Kate’s rigid spine softened at that. She looked about the room, considering her few possessions. “I don’t have anything that’s a match for such a blade.”
“How ’bout your father’s watch?”
She paused. “It doesn’t work anymore.”
“That’s okay. It still might come in handy. You’ll get it back; I promise.”
Kate stared at him a moment, wondering at this request. But his wide eyes did not blink, so she knelt by the narrow bed and retrieved a muslin-wrapped parcel from under the mattress. She unfolded the cloth and gave him the watch.
As soon as it was in his hands, Billy opened it. His thin finger traced the inscription inside. “It’ll do perfectly.”
“So it’s a fair trade … but only for now, right?”
She took the knife from him and placed it on the bed. Billy politely looked away as she sucked in a great gasp of air and buttoned herself into the too-tight dress she’d worn the day she first knocked at the service entrance of Mrs. Martineau’s house. The rest of her possessions—including the knife—fit easily into her mother’s old sewing basket, which she clutched to her chest.
She turned to Billy, thinking to clutch him to her chest as well. “See you tomorrow,” she muttered, chucking him on the chin instead. He grinned and blew out the lamp, melting into the darkness once more.
Kate stepped lightly down the stairs and through the corridor to the deserted kitchen. Without looking back, she opened the door and yielded herself to the damp embrace of night.
light rain fell as Kate picked her way over the slick cobblestones to the lair of the little detectives.

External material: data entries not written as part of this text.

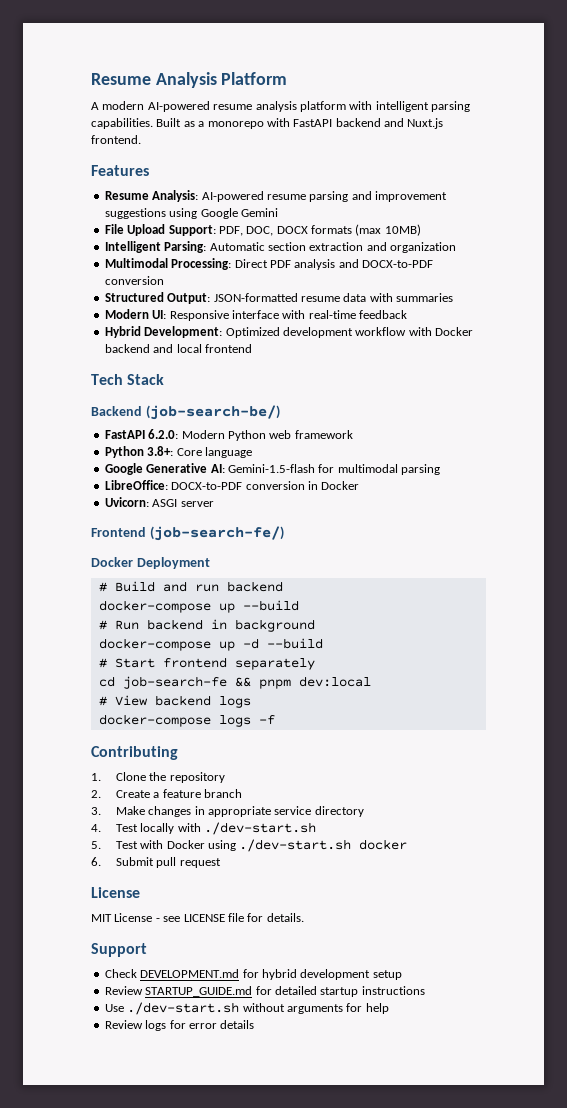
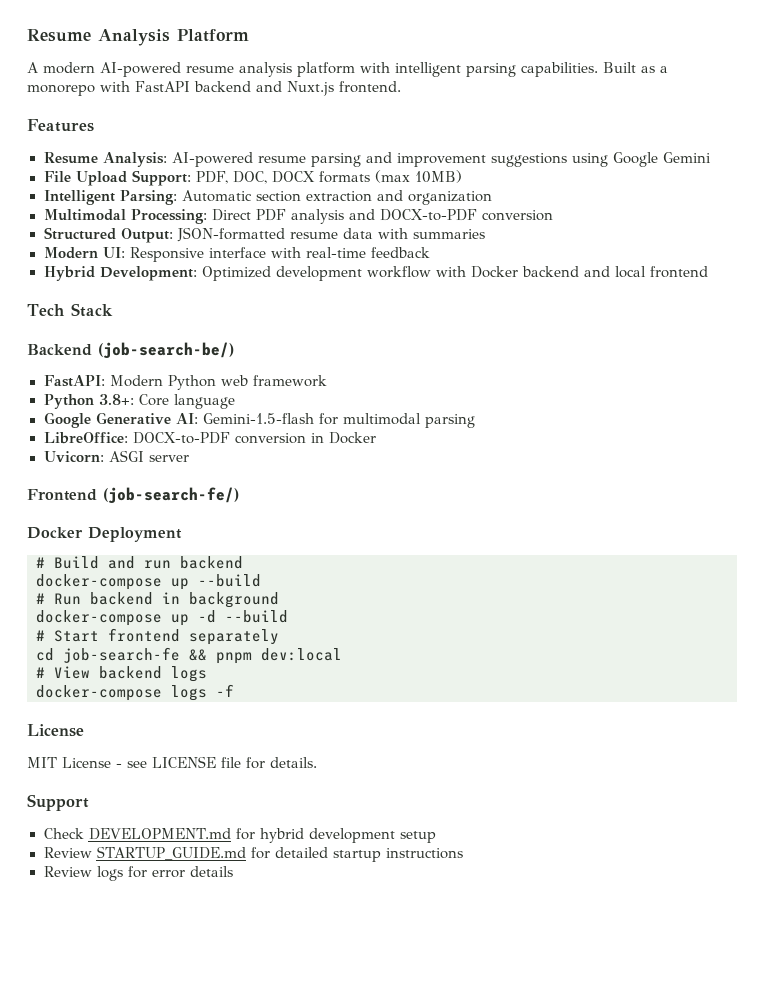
- FastAPI 6.2.0: Modern Python web framework
+ FastAPI: Modern Python web framework
- Contributing
- 1. Clone the repository
- 2. Create a feature branch
- 3. Make changes in appropriate service directory
- 4. Test locally with ./dev-start.sh
- 5. Test with Docker using ./dev-start.sh docker
- 6. Submit pull request
- Use ./dev-start.sh without arguments for help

Their leader had long ago been christened Thomas, but those who knew him called him Tec, for he managed a group of vagrant boys who “detected” spirit clues for Mrs. Martineau. Though only sixteen, Tec ran his business as efficiently as any grown man. He taught his team to scan obituaries, search trash bins, and question staff for details on Martineau’s clients, saving the cleverest boys for lock picking and stealthy home searches. All the detectives had sweet faces and enough schooling to know how to read, and were easily coaxed out at night with the promise of a meal, a few coins, and a safe place to sleep.
Kate knew Tec and his boys lived in a ramshackle cottage near Castle End, but she struggled to remember the details Billy had told her. It took ages of shuffling through side streets and peering in windows to actually find the place. She pounded on the door and slumped wearily against the building to wait. When Tec finally opened up, she smiled.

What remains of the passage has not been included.